The Neuro-PC algorithm is applicable to a wide range of recordings. In principle, it can be applied to any continuous neural signal, such as spiking rates of individual neurons, calcium dynamics of individual neurons, fMRI recordings, and also across organisms and accross parts of the nervous system. We have investigated in the current paper the FC from the brain of a 116 days old male mouse for application of the Neuro-PC and comparison with related approaches.
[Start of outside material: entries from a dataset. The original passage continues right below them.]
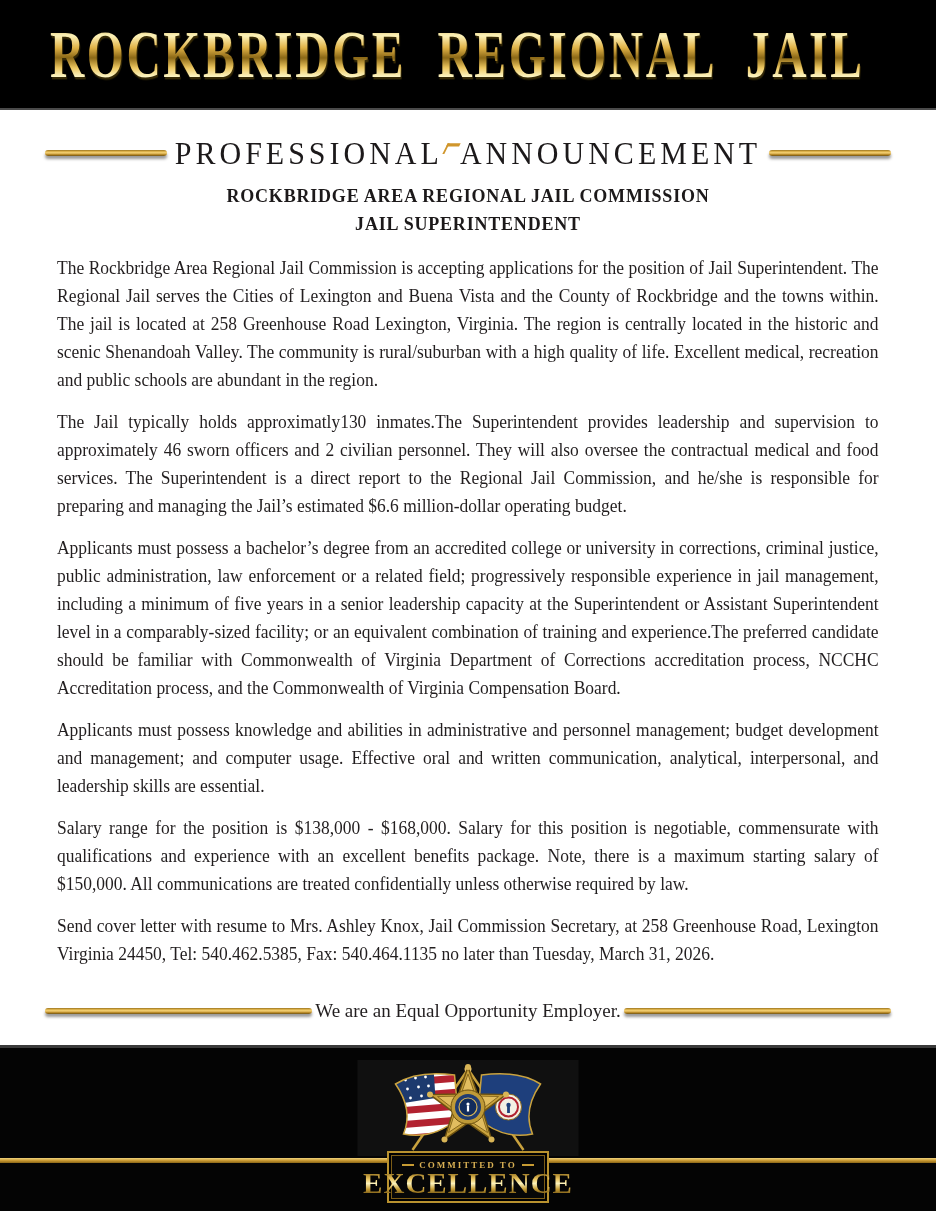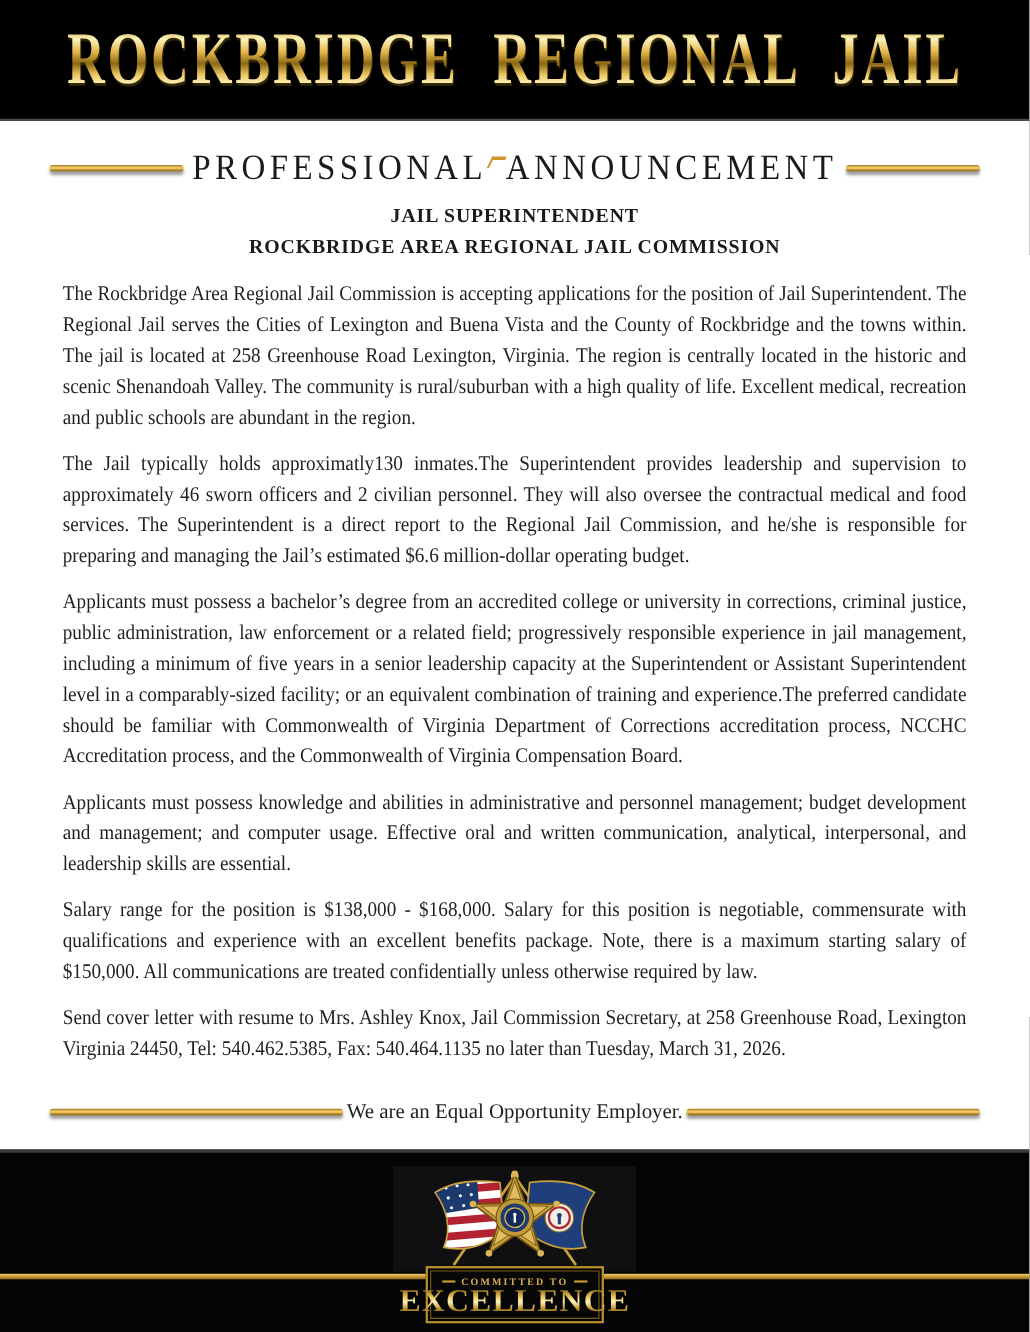--- a/index.html
+++ b/index.html
@@ -3,21 +3,21 @@
 <meta charset="utf-8">
 <style>
   html,body{margin:0;padding:0;background:#9e9e9e;}
   .page{
     position:relative;width:936px;height:1211px;background:#ffffff;
     font-family:"Liberation Serif", serif;color:#221e1f;overflow:hidden;
     margin:0 auto;
   }
   
   .banner{
-    height:110px;background:#000;display:flex;align-items:center;justify-content:center;
+    height:110px;background:#000;display:flex;align-items:center;justify-content:flex-end;
     border-bottom:2px solid #4a4a4a;box-sizing:border-box;
   }
   .banner-title{
     display:inline-block;white-space:nowrap;
     font-size:56px;font-weight:bold;letter-spacing:3px;word-spacing:20px;
     transform:scale(0.85,1.2);transform-origin:center;
     background:linear-gradient(180deg,#4a3608 0%,#caa033 12%,#fdf3bb 26%,#e0b246 42%,#8a6716 55%,#ecc65f 68%,#fdf6c6 80%,#9c7620 92%,#5d4510 100%);
     -webkit-background-clip:text;background-clip:text;color:transparent;
     filter:drop-shadow(1px 2px 0 rgba(90,70,10,0.6));
   }
@@ -87,22 +87,22 @@
 
     <div class="heading-row">
       <div class="gold-rule"></div>
       <div class="heading-text">
         <span>PROFESSIONAL</span><span class="gold-tick"></span><span>ANNOUNCEMENT</span>
       </div>
       <div class="gold-rule"></div>
     </div>
 
     <div class="job-title">
+      <div>ROCKBRIDGE AREA REGIONAL JAIL COMMISSION</div>
       <div>JAIL SUPERINTENDENT</div>
-      <div>ROCKBRIDGE AREA REGIONAL JAIL COMMISSION</div>
     </div>
 
     <div class="paras">
       <p class="para">The Rockbridge Area Regional Jail Commission is accepting applications for the position of Jail Superintendent. The Regional Jail serves the Cities of Lexington and Buena Vista and the County of Rockbridge and the towns within. The jail is located at 258 Greenhouse Road Lexington, Virginia. The region is centrally located in the historic and scenic Shenandoah Valley. The community is rural/suburban with a high quality of life. Excellent medical, recreation and public schools are abundant in the region.</p>
       <p class="para">The Jail typically holds approximatly130 inmates.The Superintendent provides leadership and supervision to approximately 46 sworn officers and 2 civilian personnel. They will also oversee the contractual medical and food services. The Superintendent is a direct report to the Regional Jail Commission, and he/she is responsible for preparing and managing the Jail’s estimated $6.6 million-dollar operating budget.</p>
       <p class="para">Applicants must possess a bachelor’s degree from an accredited college or university in corrections, criminal justice, public administration, law enforcement or a related field; progressively responsible experience in jail management, including a minimum of five years in a senior leadership capacity at the Superintendent or Assistant Superintendent level in a comparably-sized facility; or an equivalent combination of training and experience.The preferred candidate should be familiar with Commonwealth of Virginia Department of Corrections accreditation process, NCCHC Accreditation process, and the Commonwealth of Virginia Compensation Board.</p>
       <p class="para">Applicants must possess knowledge and abilities in administrative and personnel management; budget development and management; and computer usage.  Effective oral and written communication, analytical, interpersonal, and leadership skills are essential.</p>
       <p class="para">Salary range for the position is $138,000 - $168,000. Salary for this position is negotiable, commensurate with qualifications and experience with an excellent benefits package. Note, there is a maximum starting salary of $150,000. All communications are treated confidentially unless otherwise required by law.</p>
       <p class="para">Send cover letter with resume to Mrs. Ashley Knox, Jail Commission Secretary, at 258 Greenhouse Road, Lexington Virginia 24450, Tel: 540.462.5385, Fax: 540.464.1135 no later than Tuesday, March 31, 2026.</p>
     </div>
A noteworthy aspect of the dataset used in this paper is that it consists of simultaneously recorded spike-trains from neurons by probes inserted within the mouse brain [81, 70]. While existing literature of FC focused primarily on fMRI recordings from voxels in the brain that represent aggregate states of thousands of neurons [82, 83], the advent of Neuropixels opens the doors to individual neuron recordings.
In further research, we would perform a more detailed analysis of the FC of the mouse brain with more insights into the neurons involved in FC in terms of their locations in the brain and comparisons of the neurons in FC over different stimuli, multiple mice, and mice of different age and gender. We also aim to investigate the causal FC of other organisms such as C. elegans and Zebra fish.